# Back at deadlifting.



## Ardor (Sep 6, 2015)

My legs, back, shoulders, and a$$ are sore.  I was able to deadlift for 6 15-20 Second intervals yesterday for the first time since I blew out my back.  I apologize for the out of nowhere enthusiasm but this is huge for me and had to share it. I'm back on track and appear to be achieving much more than the f***tard doc said I would by now. 

For those who don't know. I was out of commission for 4 years after a lower back injury that happened in 2010 while at work. So far since the start of 2015 I haven't missed more then a few training days in the gym and have been steadily increasing the poundages. Still got the spare tire but being that I've been doing more and more cardio post weight session and watching more of what I consume I think that I'll be back by next summer.  

Doc never said I wouldn't walk again or anything like that but said that my days of lifting are done. Beginning my 9th straight month back in the gym and steadily growing proves that they don't f***ing know everything.


----------



## Aopocetx (Sep 6, 2015)

He's pretty much definitely gonna tell you to stop just because if he told you to go ahead and lift and you suffered further injury, some would say he could be held liable.

As for your progress, congrats man! I hope it keeps getting better.


----------



## mickems (Sep 6, 2015)

Ardor said:


> My legs, back, shoulders, and a$$ are sore.  I was able to deadlift for 6 15-20 Second intervals yesterday for the first time since I blew out my back.  I apologize for the out of nowhere enthusiasm but this is huge for me and had to share it. I'm back on track and appear to be achieving much more than the f***tard doc said I would by now.
> 
> For those who don't know. I was out of commission for 4 years after a lower back injury that happened in 2010 while at work. So far since the start of 2015 I haven't missed more then a few training days in the gym and have been steadily increasing the poundages. Still got the spare tire but being that I've been doing more and more cardio post weight session and watching more of what I consume I think that I'll be back by next summer.
> 
> Doc never said I wouldn't walk again or anything like that but said that my days of lifting are done. Beginning my 9th straight month back in the gym and steadily growing proves that they don't f***ing know everything.

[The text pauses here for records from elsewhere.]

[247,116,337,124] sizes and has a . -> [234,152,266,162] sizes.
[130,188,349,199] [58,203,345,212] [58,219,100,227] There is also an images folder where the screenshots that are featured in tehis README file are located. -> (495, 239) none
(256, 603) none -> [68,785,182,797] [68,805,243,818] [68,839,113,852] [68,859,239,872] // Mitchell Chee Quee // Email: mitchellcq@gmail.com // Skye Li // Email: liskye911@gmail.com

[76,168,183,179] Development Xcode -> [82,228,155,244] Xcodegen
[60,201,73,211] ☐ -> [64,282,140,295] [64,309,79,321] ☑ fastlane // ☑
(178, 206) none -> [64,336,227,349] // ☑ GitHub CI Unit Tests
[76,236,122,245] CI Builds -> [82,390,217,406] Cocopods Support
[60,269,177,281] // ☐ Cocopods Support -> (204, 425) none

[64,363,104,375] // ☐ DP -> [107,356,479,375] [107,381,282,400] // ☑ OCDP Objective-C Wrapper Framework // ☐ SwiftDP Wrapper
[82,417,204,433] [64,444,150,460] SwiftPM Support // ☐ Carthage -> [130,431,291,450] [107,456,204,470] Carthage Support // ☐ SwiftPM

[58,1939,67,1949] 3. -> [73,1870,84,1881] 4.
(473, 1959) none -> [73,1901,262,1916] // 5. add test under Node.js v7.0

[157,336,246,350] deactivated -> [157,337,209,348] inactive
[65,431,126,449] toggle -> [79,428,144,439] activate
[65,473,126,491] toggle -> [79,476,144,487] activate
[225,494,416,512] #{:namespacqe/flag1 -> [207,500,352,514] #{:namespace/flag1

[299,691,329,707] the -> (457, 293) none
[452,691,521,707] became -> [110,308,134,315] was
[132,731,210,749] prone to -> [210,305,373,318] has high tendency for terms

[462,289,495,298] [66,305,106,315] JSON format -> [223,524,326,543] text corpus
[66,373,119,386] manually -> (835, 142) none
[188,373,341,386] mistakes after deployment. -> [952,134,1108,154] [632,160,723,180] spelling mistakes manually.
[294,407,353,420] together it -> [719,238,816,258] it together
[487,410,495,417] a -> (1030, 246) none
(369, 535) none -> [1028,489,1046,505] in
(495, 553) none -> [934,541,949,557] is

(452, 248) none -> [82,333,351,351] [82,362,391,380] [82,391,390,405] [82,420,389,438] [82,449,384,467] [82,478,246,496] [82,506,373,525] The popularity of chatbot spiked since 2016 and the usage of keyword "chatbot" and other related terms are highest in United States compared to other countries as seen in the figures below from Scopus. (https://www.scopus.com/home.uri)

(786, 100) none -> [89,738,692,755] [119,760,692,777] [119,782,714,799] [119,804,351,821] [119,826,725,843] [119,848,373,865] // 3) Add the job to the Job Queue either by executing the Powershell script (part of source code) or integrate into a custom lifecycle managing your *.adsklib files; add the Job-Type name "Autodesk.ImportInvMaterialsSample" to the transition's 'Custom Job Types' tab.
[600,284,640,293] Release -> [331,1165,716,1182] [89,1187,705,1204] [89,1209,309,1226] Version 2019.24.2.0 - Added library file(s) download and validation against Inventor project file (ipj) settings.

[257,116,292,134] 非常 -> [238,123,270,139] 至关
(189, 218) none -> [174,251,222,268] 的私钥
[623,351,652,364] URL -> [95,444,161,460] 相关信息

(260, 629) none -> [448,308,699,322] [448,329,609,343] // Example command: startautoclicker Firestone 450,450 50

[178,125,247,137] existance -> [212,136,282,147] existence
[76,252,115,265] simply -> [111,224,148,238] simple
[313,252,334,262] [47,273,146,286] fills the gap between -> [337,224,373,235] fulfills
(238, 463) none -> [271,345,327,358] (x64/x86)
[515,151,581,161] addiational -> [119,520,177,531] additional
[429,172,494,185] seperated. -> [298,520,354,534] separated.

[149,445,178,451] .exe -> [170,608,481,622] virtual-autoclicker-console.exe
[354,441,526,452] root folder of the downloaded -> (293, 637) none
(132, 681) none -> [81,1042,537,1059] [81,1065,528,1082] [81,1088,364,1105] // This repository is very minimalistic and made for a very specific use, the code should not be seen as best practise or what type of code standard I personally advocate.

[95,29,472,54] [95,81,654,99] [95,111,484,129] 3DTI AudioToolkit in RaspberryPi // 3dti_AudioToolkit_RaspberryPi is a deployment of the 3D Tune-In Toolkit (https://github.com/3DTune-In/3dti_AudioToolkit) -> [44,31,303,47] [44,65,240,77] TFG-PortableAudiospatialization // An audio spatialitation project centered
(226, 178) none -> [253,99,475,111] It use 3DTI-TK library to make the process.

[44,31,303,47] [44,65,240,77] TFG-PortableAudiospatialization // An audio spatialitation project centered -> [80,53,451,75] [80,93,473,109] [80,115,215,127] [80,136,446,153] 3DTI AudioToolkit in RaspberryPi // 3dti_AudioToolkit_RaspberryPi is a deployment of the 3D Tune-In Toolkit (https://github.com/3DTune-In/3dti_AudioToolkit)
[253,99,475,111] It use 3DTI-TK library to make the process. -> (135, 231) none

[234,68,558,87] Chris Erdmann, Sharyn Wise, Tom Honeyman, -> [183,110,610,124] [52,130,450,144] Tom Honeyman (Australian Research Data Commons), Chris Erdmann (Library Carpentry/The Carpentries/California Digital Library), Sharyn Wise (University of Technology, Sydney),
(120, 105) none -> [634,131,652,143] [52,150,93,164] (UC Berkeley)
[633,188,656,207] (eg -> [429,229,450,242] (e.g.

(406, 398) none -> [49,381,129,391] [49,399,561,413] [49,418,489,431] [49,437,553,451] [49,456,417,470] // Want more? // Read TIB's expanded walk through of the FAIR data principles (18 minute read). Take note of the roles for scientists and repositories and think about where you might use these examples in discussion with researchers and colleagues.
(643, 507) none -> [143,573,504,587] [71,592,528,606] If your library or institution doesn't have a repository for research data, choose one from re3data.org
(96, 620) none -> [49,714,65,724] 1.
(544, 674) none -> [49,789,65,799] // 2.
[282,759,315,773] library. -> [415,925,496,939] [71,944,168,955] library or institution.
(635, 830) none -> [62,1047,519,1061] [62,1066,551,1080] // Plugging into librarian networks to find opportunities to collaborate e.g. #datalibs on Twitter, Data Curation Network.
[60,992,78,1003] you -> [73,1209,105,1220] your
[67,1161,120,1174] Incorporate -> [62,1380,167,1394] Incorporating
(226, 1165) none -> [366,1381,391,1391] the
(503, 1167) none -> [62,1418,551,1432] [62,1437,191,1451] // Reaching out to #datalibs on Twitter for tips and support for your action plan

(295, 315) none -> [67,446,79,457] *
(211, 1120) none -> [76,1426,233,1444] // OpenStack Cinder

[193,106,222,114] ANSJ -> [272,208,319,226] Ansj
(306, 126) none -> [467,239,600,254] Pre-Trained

Great work brother. Just remember to listen to your body and be safe. Other than that, go on and kill it.


----------



## bugman (Sep 7, 2015)

Congratulations!   Awesome job.


----------



## GSgator (Sep 7, 2015)

That's awsome news bro. My doc told me I would  never lift again 18 months later I was in the best shape of my life. 2 exercises I had to stop unfortunately we're squats and dead lifts with my disc Injuries I feel I got a second chance and I dont want to make them any worse.


----------



## Ardor (Sep 7, 2015)

Thanks guys. I'm really stoked. Yea the doc did tell me that it's his recommendation that I dont lift anymore. He told me to stay active though and walk...really, me walk, REALLY!!!  I can't do that and I won't give in either. I'm living proof that if you truly want to get back then GET OFF YOUR ASS AND GET BACK.  Sorry, a tad excited. But seriously. So many of my co workers have given up and gone the veggie route and I see what happens as we get older. There is no rewind here guys. We have to keep pushing forward. There are so many things the human body can overcome and the ability that it has to be able to turn a weakness into a strength is incredible. 3 years ago if you told me I'd be back I'd have said yea right. Tell me another fable. But it's true.

In a way I'm typing to keep myself motivated and moving forward but maybe there's someone out there that's reading this saying bullshit. I'm here to tell you that it's true dude. It used to take me 30 minutes to get out of bed in the morning. Not get read for work and leave the house. 30 minutes to just roll out of bed to get my ass to the bathroom to wash up. 30 minutes of me trying to huff and puff to find the angle of less pain to get out of bed to be upright. Looking back it seriously sucked. I don't know how I made it through those days. 

Sorry if I'm ranting on and on guys. I'm just really ecstatic that I'm making forward progress and I thank you all for the encouragement.


----------



## Beedeezy (Sep 7, 2015)

Brother, this is great to hear. Just make sure to curb you enthusiasm when it come to pushing through greater pain.  Its better to stop early and tell yourself you'll make it up next time than push through and fukk yourself up worse. Keep the moral high and carry on bro!


----------



## Ardor (Sep 7, 2015)

Beedeezy said:


> Brother, this is great to hear. Just make sure to curb you enthusiasm when it come to pushing through greater pain.  Its better to stop early and tell yourself you'll make it up next time than push through and fukk yourself up worse. Keep the moral high and carry on bro!




For sure bro.


----------



## Ardor (Sep 15, 2015)

***Update...3 sets of 225 for 10-12 reps. Slow with extremely strict form. Yes it's not crazy weight but for the second time deadlifting in over 4 years after the set back I think this is HUGE!  No pain only some sore muscle and totally mobile. I think it's safe to say that I'm making progress.


----------